ABOUT THIS EXERCISE - Only the pictures stay out; every record is to be quoted exactly.

[[ DATA FOR THIS TASK, beginning ]]

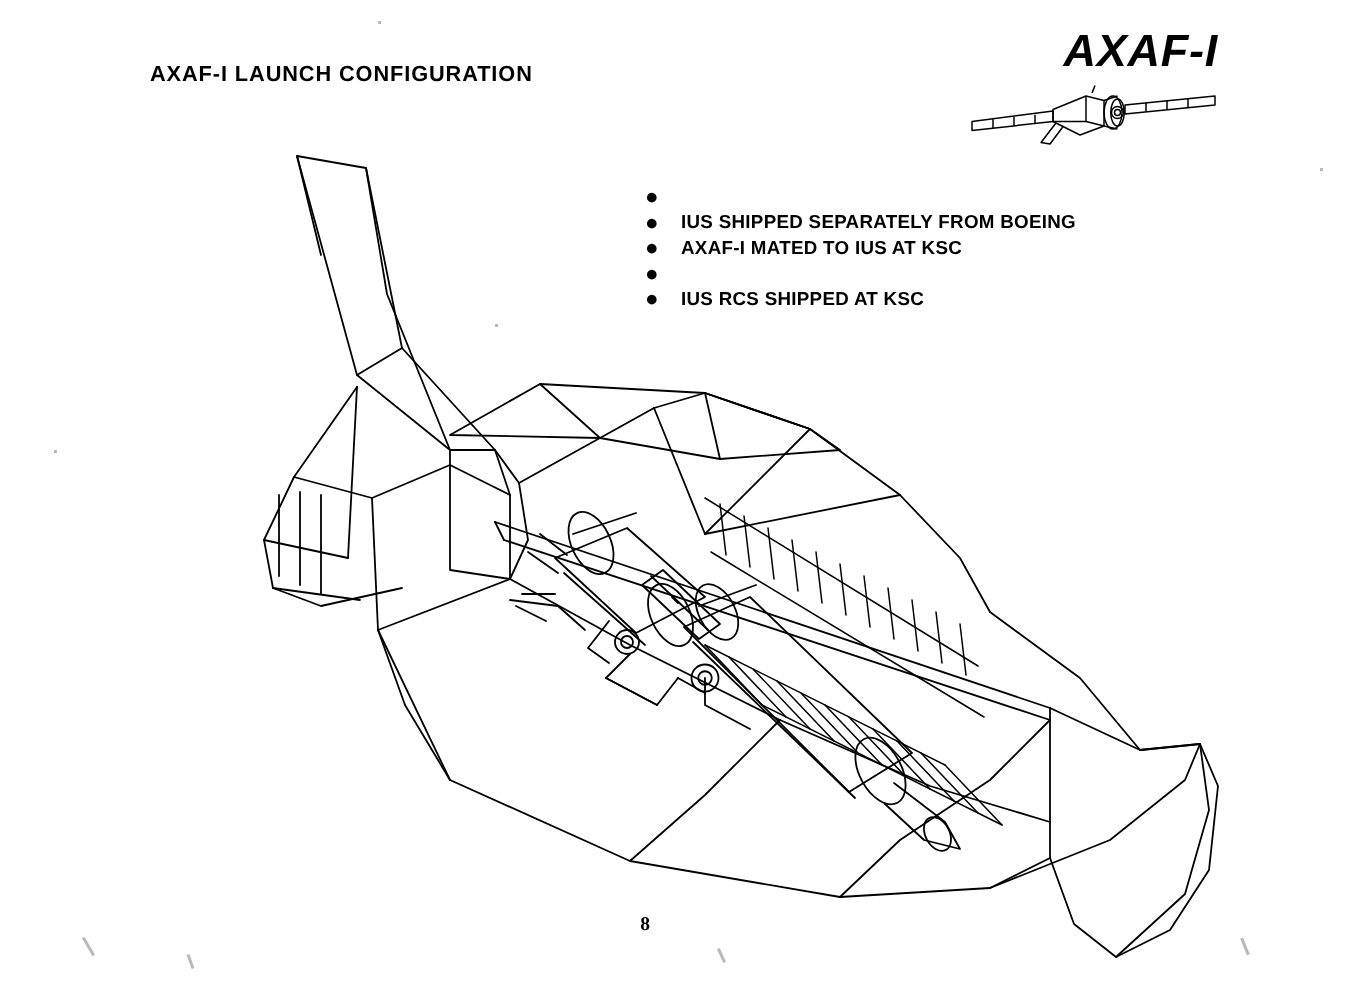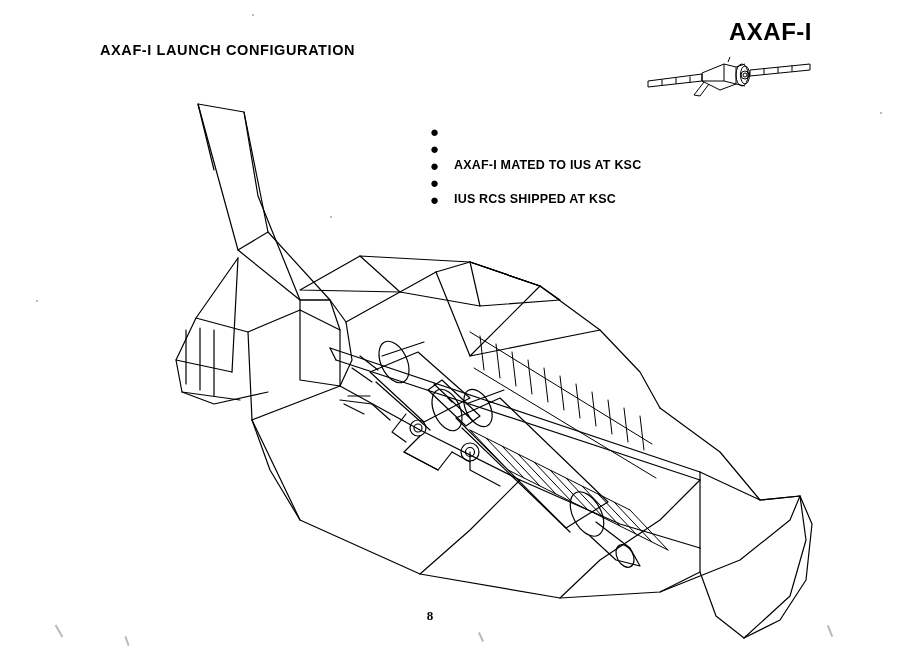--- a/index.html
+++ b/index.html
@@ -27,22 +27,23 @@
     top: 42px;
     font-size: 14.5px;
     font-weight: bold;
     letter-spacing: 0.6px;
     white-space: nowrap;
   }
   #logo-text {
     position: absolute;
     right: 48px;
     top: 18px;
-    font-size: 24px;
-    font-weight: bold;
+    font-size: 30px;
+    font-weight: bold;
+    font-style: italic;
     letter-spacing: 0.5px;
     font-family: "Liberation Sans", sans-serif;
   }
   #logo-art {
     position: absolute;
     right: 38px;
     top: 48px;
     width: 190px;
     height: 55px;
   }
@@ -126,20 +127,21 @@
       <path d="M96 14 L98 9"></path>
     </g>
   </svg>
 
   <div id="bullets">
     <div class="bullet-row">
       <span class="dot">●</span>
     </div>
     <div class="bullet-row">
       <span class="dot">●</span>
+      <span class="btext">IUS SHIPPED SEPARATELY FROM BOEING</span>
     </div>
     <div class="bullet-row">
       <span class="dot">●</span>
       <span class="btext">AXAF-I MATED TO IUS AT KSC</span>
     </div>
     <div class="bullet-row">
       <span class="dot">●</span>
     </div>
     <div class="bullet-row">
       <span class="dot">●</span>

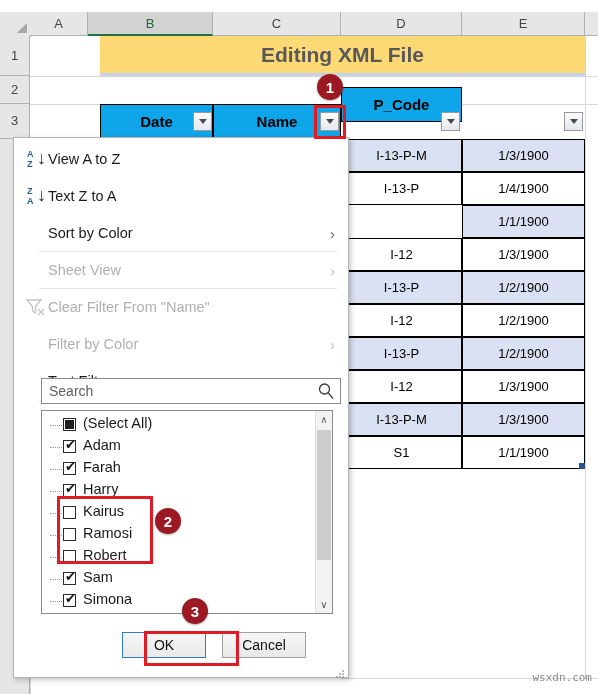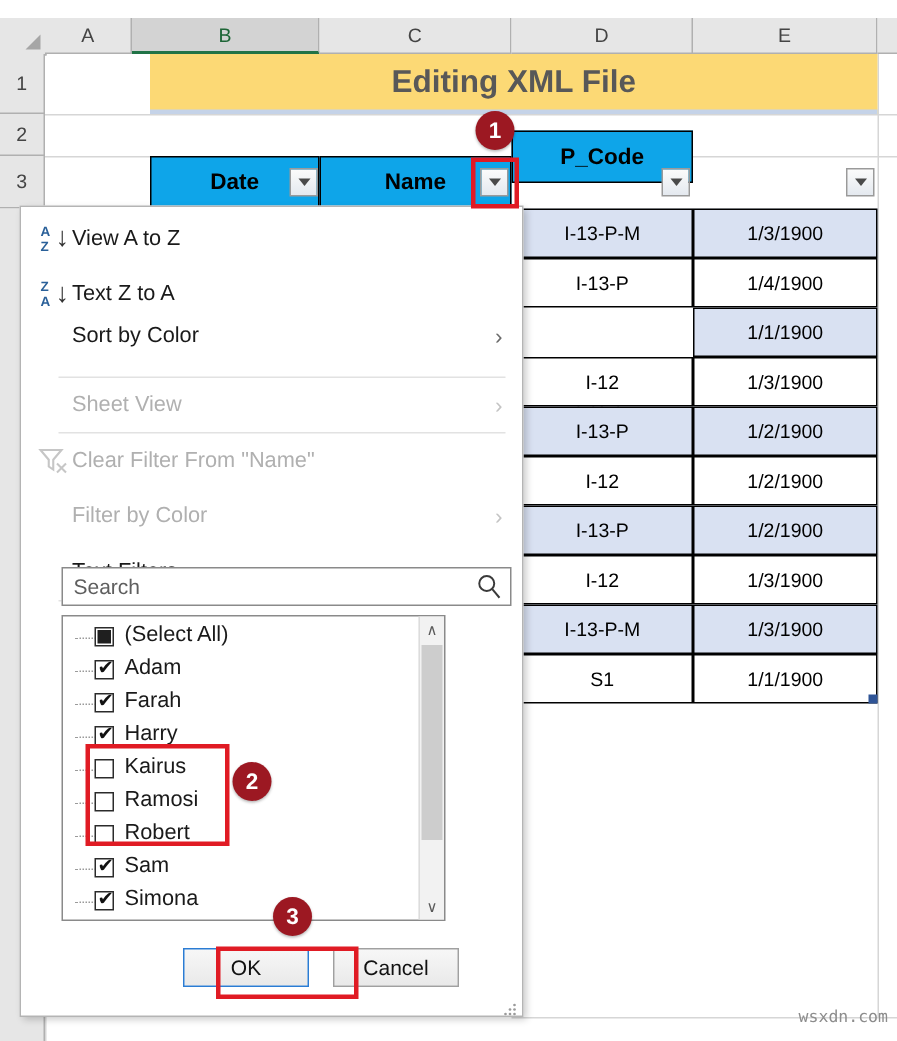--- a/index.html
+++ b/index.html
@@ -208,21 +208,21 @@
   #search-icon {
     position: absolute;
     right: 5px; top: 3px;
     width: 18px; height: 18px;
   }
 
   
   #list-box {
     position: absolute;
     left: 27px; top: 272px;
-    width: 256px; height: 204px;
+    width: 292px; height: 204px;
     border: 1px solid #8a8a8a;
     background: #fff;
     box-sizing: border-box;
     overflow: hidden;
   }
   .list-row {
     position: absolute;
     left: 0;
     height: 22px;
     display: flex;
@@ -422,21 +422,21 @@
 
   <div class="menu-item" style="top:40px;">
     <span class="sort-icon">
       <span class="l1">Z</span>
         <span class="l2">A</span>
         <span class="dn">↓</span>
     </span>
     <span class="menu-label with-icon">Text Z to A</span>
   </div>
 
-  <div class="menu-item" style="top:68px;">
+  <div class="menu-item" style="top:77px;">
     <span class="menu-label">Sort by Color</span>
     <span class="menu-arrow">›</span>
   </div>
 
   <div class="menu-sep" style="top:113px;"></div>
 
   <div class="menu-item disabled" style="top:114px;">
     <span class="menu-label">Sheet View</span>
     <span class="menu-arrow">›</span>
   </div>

[[ DATA FOR THIS TASK, end ]]

EXERCISE RESULT -
--- a/index.html
+++ b/index.html
@@ -27,22 +27,23 @@
     top: 42px;
     font-size: 14.5px;
     font-weight: bold;
     letter-spacing: 0.6px;
     white-space: nowrap;
   }
   #logo-text {
     position: absolute;
     right: 48px;
     top: 18px;
-    font-size: 24px;
-    font-weight: bold;
+    font-size: 30px;
+    font-weight: bold;
+    font-style: italic;
     letter-spacing: 0.5px;
     font-family: "Liberation Sans", sans-serif;
   }
   #logo-art {
     position: absolute;
     right: 38px;
     top: 48px;
     width: 190px;
     height: 55px;
   }
@@ -126,20 +127,21 @@
       <path d="M96 14 L98 9"></path>
     </g>
   </svg>
 
   <div id="bullets">
     <div class="bullet-row">
       <span class="dot">●</span>
     </div>
     <div class="bullet-row">
       <span class="dot">●</span>
+      <span class="btext">IUS SHIPPED SEPARATELY FROM BOEING</span>
     </div>
     <div class="bullet-row">
       <span class="dot">●</span>
       <span class="btext">AXAF-I MATED TO IUS AT KSC</span>
     </div>
     <div class="bullet-row">
       <span class="dot">●</span>
     </div>
     <div class="bullet-row">
       <span class="dot">●</span>

--- a/index.html
+++ b/index.html
@@ -208,21 +208,21 @@
   #search-icon {
     position: absolute;
     right: 5px; top: 3px;
     width: 18px; height: 18px;
   }
 
   
   #list-box {
     position: absolute;
     left: 27px; top: 272px;
-    width: 256px; height: 204px;
+    width: 292px; height: 204px;
     border: 1px solid #8a8a8a;
     background: #fff;
     box-sizing: border-box;
     overflow: hidden;
   }
   .list-row {
     position: absolute;
     left: 0;
     height: 22px;
     display: flex;
@@ -422,21 +422,21 @@
 
   <div class="menu-item" style="top:40px;">
     <span class="sort-icon">
       <span class="l1">Z</span>
         <span class="l2">A</span>
         <span class="dn">↓</span>
     </span>
     <span class="menu-label with-icon">Text Z to A</span>
   </div>
 
-  <div class="menu-item" style="top:68px;">
+  <div class="menu-item" style="top:77px;">
     <span class="menu-label">Sort by Color</span>
     <span class="menu-arrow">›</span>
   </div>
 
   <div class="menu-sep" style="top:113px;"></div>
 
   <div class="menu-item disabled" style="top:114px;">
     <span class="menu-label">Sheet View</span>
     <span class="menu-arrow">›</span>
   </div>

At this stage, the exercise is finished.